There is nothing quite like eating something you grew yourself, picked minutes before it reaches the plate. Home-grown vegetables taste better, cost a fraction of the shop price, and connect you to the seasons in a way few other things do. Best of all, getting started is far simpler than most people imagine. This guide takes you from bare ground to your first harvest.
Start small
The most common mistake new growers make is taking on too much. A vast, weedy plot is dispiriting; a small, well-tended bed is a pleasure. Begin with an area you can comfortably look after — a single raised bed, a sunny border, or half a dozen large containers will give you more than you expect. You can always expand next year, once you have the rhythm of it.
Choosing the spot
Most vegetables want sunshine — at least six hours a day — and shelter from strong wind. Watch your garden for a day or two and note where the sun falls. Avoid deep shade under trees and the frost pockets that collect at the bottom of slopes.
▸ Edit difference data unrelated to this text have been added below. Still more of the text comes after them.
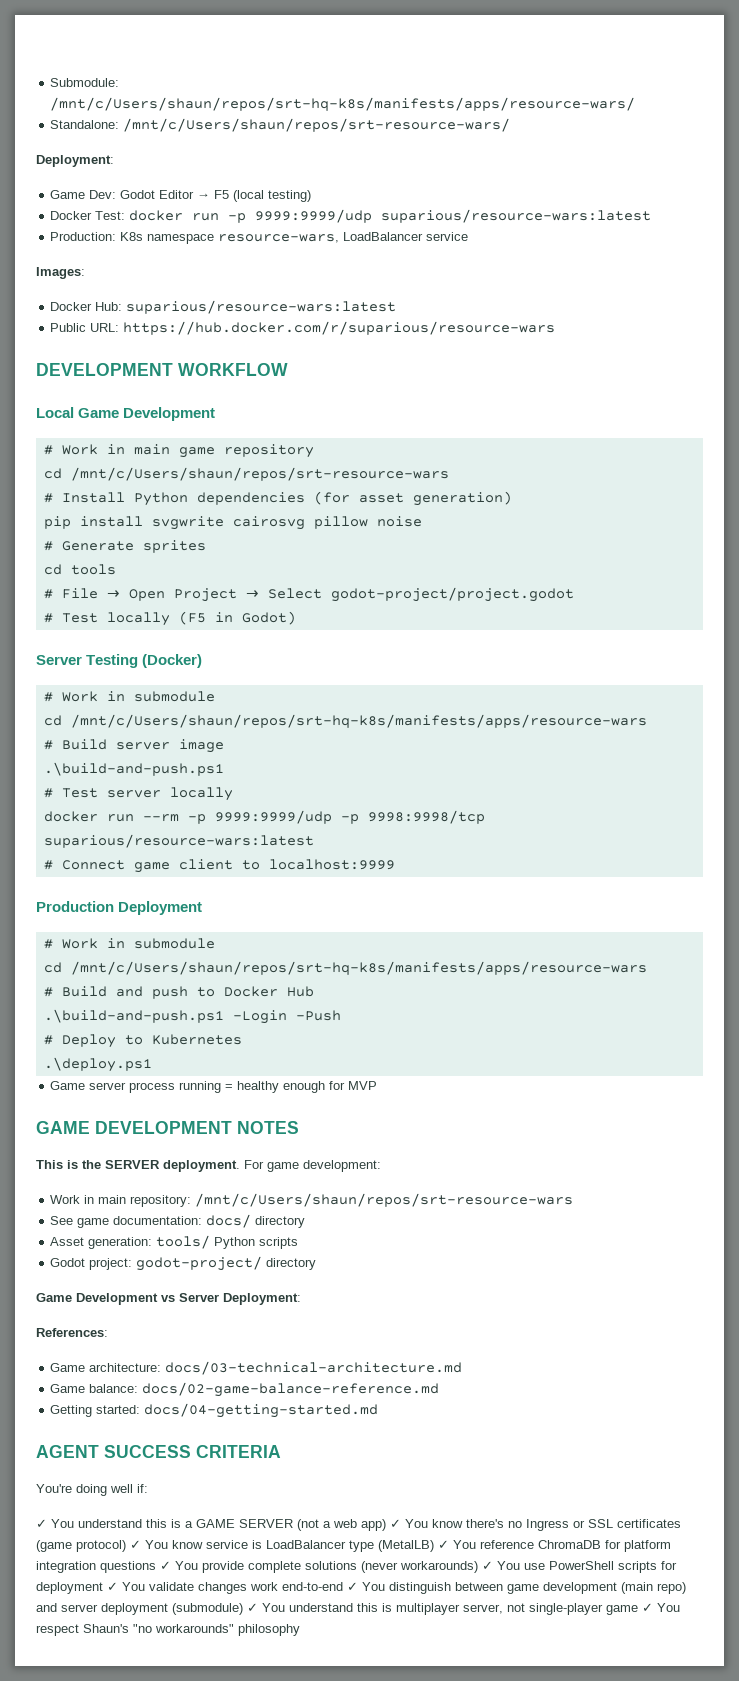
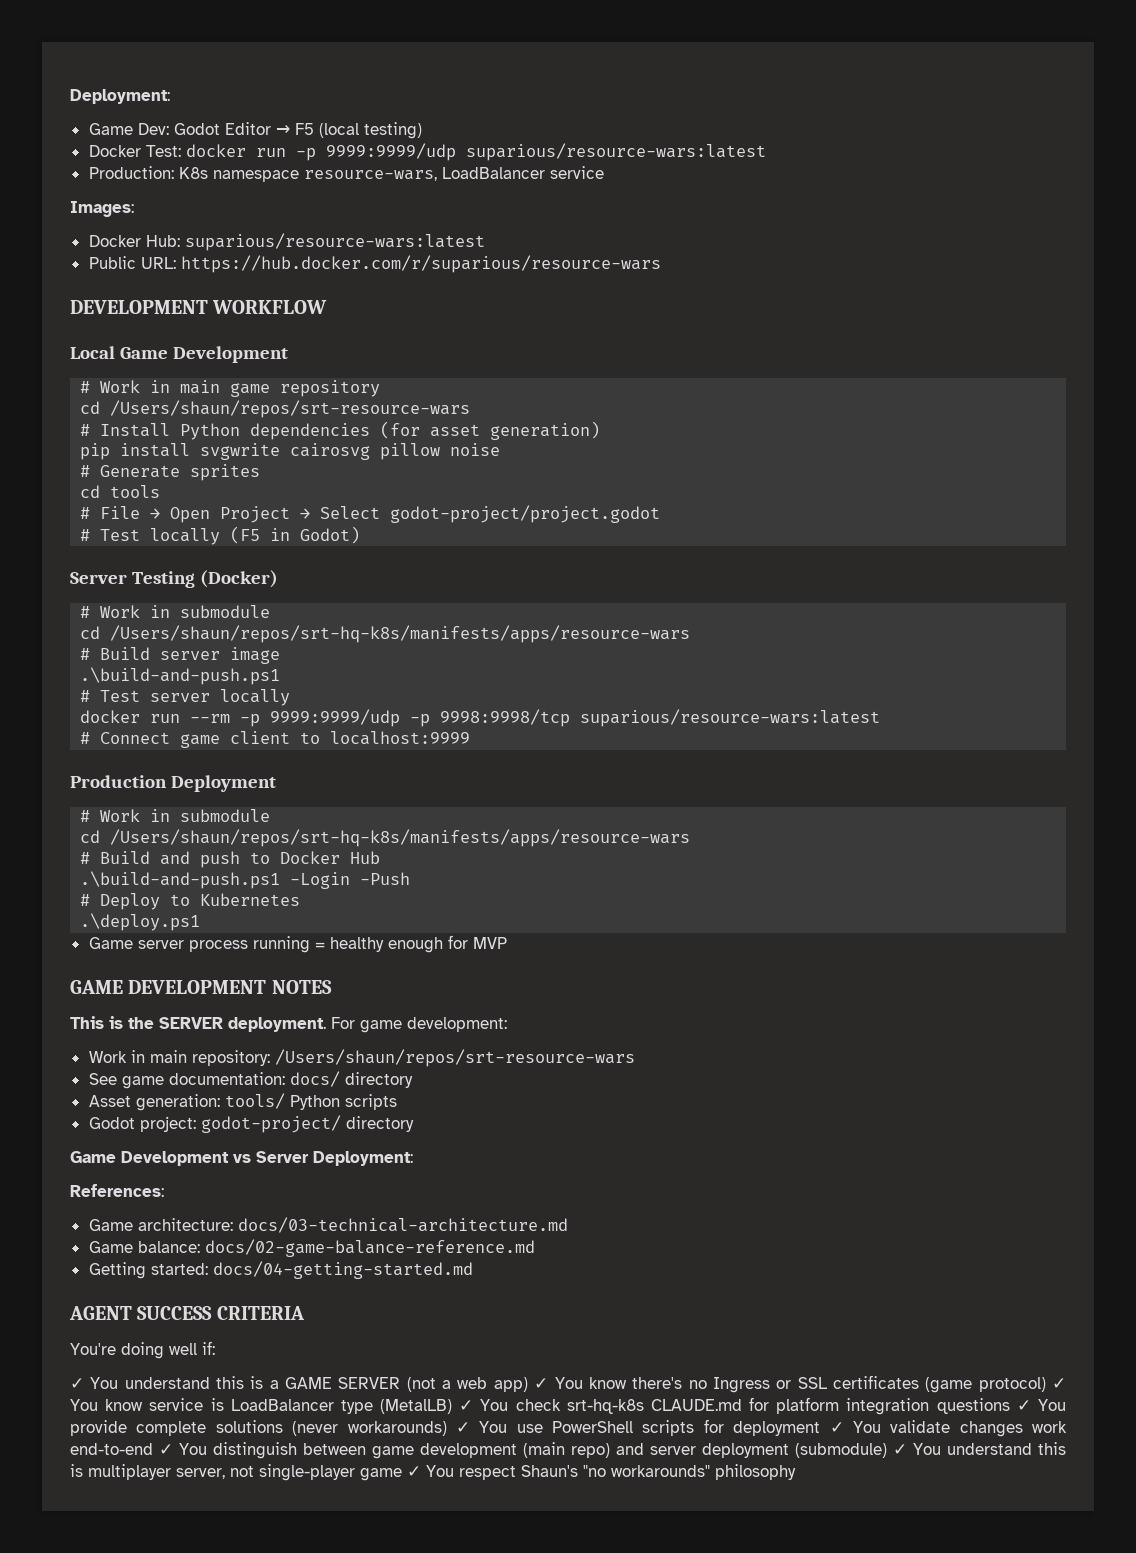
- Submodule: /mnt/c/Users/shaun/repos/srt-hq-k8s/manifests/apps/resource-wars/
- Standalone: /mnt/c/Users/shaun/repos/srt-resource-wars/
- cd /mnt/c/Users/shaun/repos/srt-resource-wars
+ cd /Users/shaun/repos/srt-resource-wars
  Server Testing (Docker)
  # Work in submodule
- cd /mnt/c/Users/shaun/repos/srt-hq-k8s/manifests/apps/resource-wars
+ cd /Users/shaun/repos/srt-hq-k8s/manifests/apps/resource-wars
  Production Deployment
  # Work in submodule
- cd /mnt/c/Users/shaun/repos/srt-hq-k8s/manifests/apps/resource-wars
+ cd /Users/shaun/repos/srt-hq-k8s/manifests/apps/resource-wars
- Work in main repository: /mnt/c/Users/shaun/repos/srt-resource-wars
+ Work in main repository: /Users/shaun/repos/srt-resource-wars
- ✓ You understand this is a GAME SERVER (not a web app) ✓ You know there's no Ingress or SSL certificates (game protocol) ✓ You know service is LoadBalancer type (MetalLB) ✓ You reference ChromaDB for platform integration questions ✓ You provide complete solutions (never workarounds) ✓ You use PowerShell scripts for deployment ✓ You validate changes work end-to-end ✓ You distinguish between game development (main repo) and server deployment (submodule) ✓ You understand this is multiplayer server, not single-player game ✓ You respect Shaun's "no workarounds" philosophy
+ ✓ You understand this is a GAME SERVER (not a web app) ✓ You know there's no Ingress or SSL certificates (game protocol) ✓ You know service is LoadBalancer type (MetalLB) ✓ You check srt-hq-k8s CLAUDE.md for platform integration questions ✓ You provide complete solutions (never workarounds) ✓ You use PowerShell scripts for deployment ✓ You validate changes work end-to-end ✓ You distinguish between game development (main repo) and server deployment (submodule) ✓ You understand this is multiplayer server, not single-player game ✓ You respect Shaun's "no workarounds" philosophy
If your only sunny ground is poor or compacted, a raised bed filled with good soil is the easiest fix there is, and it warms up faster in spring into the bargain.

Preparing the ground
Clear away weeds, then spread five centimeters of compost or well-rotted manure across the surface. You do not need to dig it in — the worms will do that work for you over the weeks that follow, and digging only disturbs the soil life you are trying to encourage. Rake the surface roughly level, and you are ready to sow.
The secret to never being overwhelmed is simple: grow a little of a lot, and sow little and often.
What to grow first
Start with crops that reward beginners and shrug off neglect. Salad leaves, radishes, and beets are fast and forgiving. Zucchini and runner beans are almost embarrassingly productive. Potatoes break up the soil and give children something to dig for. Herbs — parsley, chives, mint, thyme — earn their place all season and thrive in pots by the kitchen door. Leave the trickier crops, like cauliflowers and celeriac, for a year or two down the line.
Sow little and often
Resist the urge to sow a whole packet of lettuce at once, unless you fancy forty lettuces ready on the same day. Sow a short row every couple of weeks instead, and you will have a steady supply rather than a glut followed by a gap. Keep young plants watered while they establish, thin seedlings so each has room to grow, and keep on top of weeds while they are small.

The first harvest
Pick early and pick often. Most vegetables crop more heavily the more you harvest, and almost everything is at its sweetest the moment it is ready — zucchini the size of a finger, beans before they turn stringy, salad leaves while they are young and tender. The first time you carry a colander of your own vegetables to the kitchen, you will understand why gardeners never quite stop.